IVL has been used in the treatment of under expanded stents in calcified vessels. Registry data suggest that this can be performed safely with significant increases in both stent and lumen dimensions.30 However, concerns have been raised that IVL may disrupt the stent polymers and antiproliferative agents integral to drug-eluting stent function and, thus, may promote in-stent restenosis. An ex vivo study of an everolimus-eluting fluoropolymer-coated drug-eluting stent demonstrated microscopic cracks, tears and detachments of the fluoropolymer coating after delivering 80 shocks with an IVL balloon.31 However, the overall integrity of the fluoropolymer remained preserved and the degree of disruption was not thought to be significant enough to interfere with antiproliferative drug delivery. Moreover, the study reconstructed a situation in which an NC balloon was passed forcibly through an under expanded stent, which showed similar but more extensive fluoropolymer disruptions.

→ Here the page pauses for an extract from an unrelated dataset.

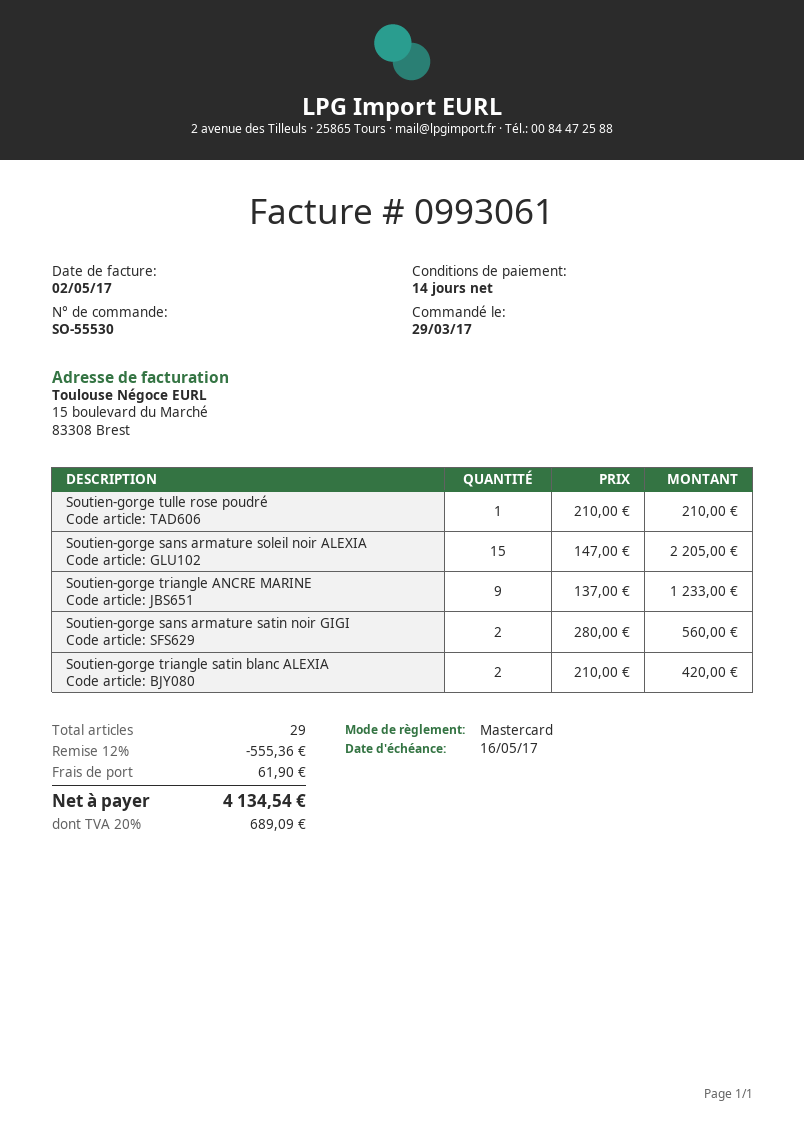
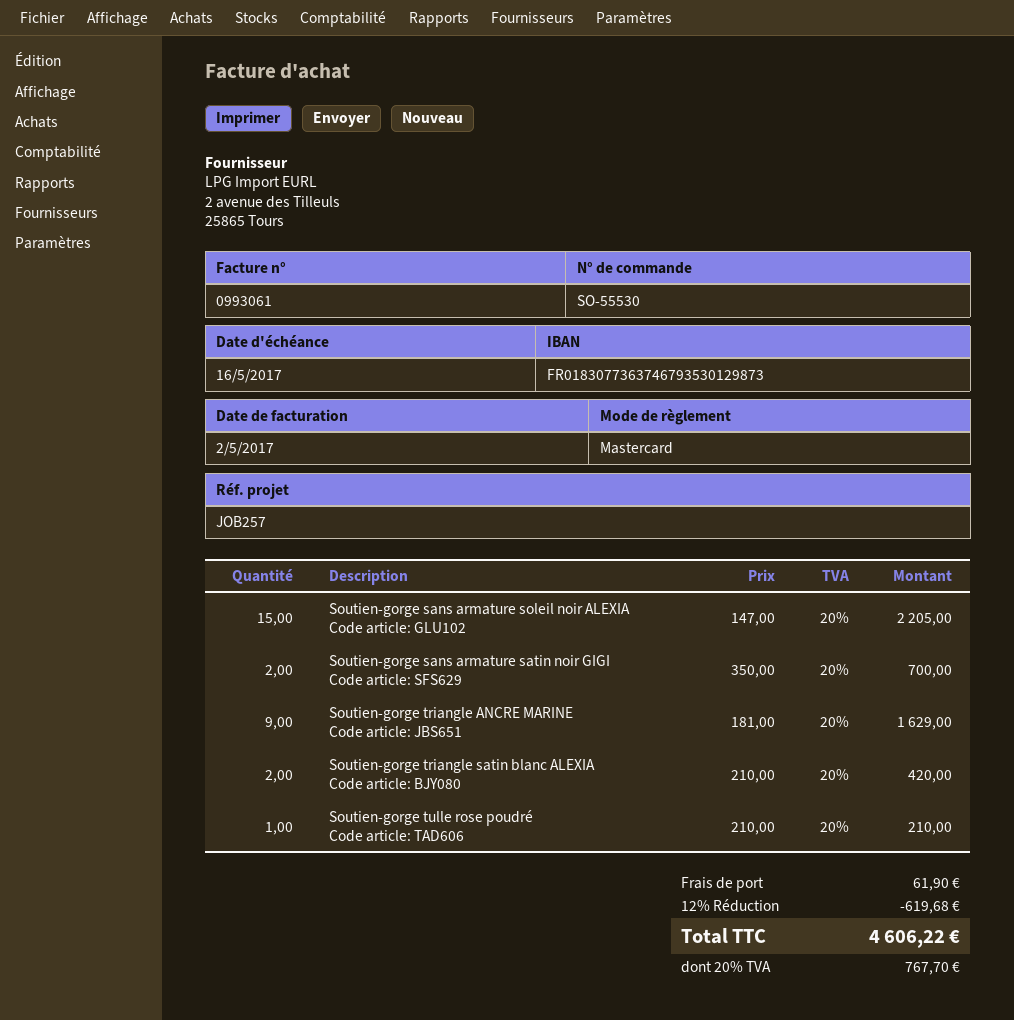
Soutien-gorge triangle ANCRE MARINE: 9 x 137.00 = 1233.00 -> 9 x 181.00 = 1629.00
Soutien-gorge sans armature satin noir GIGI: 2 x 280.00 = 560.00 -> 2 x 350.00 = 700.00
discount: 12% = 555.36 -> 12% = 619.68
tax: 20% = 689.09 -> 20% = 767.70
total: 4134.54 -> 4606.22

Despite promising early evidence, the most significant limitation of IVL, as with other balloon-based calcium modification techniques, is its deliverability. While this can be overcome with adjunctive techniques and devices in many circumstances, atherectomy or laser devices may still be required in balloon-uncrossable lesions. The combination of atherectomy and IVL, which may provide complimentary modification of both superficial and deep calcium respectively, has also been proposed as a means of achieving superior lesion preparation.32,33
Conclusion
Adequate lesion preparation is crucial in the successful management of calcified coronary lesions. Balloon-based techniques can be safe and effective tools in the management of significant calcification. However, current data supporting the use of balloon-based techniques for calcium modification focus primarily on intra-procedural and short-term clinical outcomes, with data supporting longer-term clinical outcomes lacking. Furthermore, although these technologies have progressed significantly in recent years, deliverability of these devices remains a significant issue. Despite these limitations, in addition to intracoronary imaging and atherectomy and laser devices (covered in separate dedicated articles of this themed section of the journal), they continue to be an important component of contemporary calcium management algorithms (Figure 1).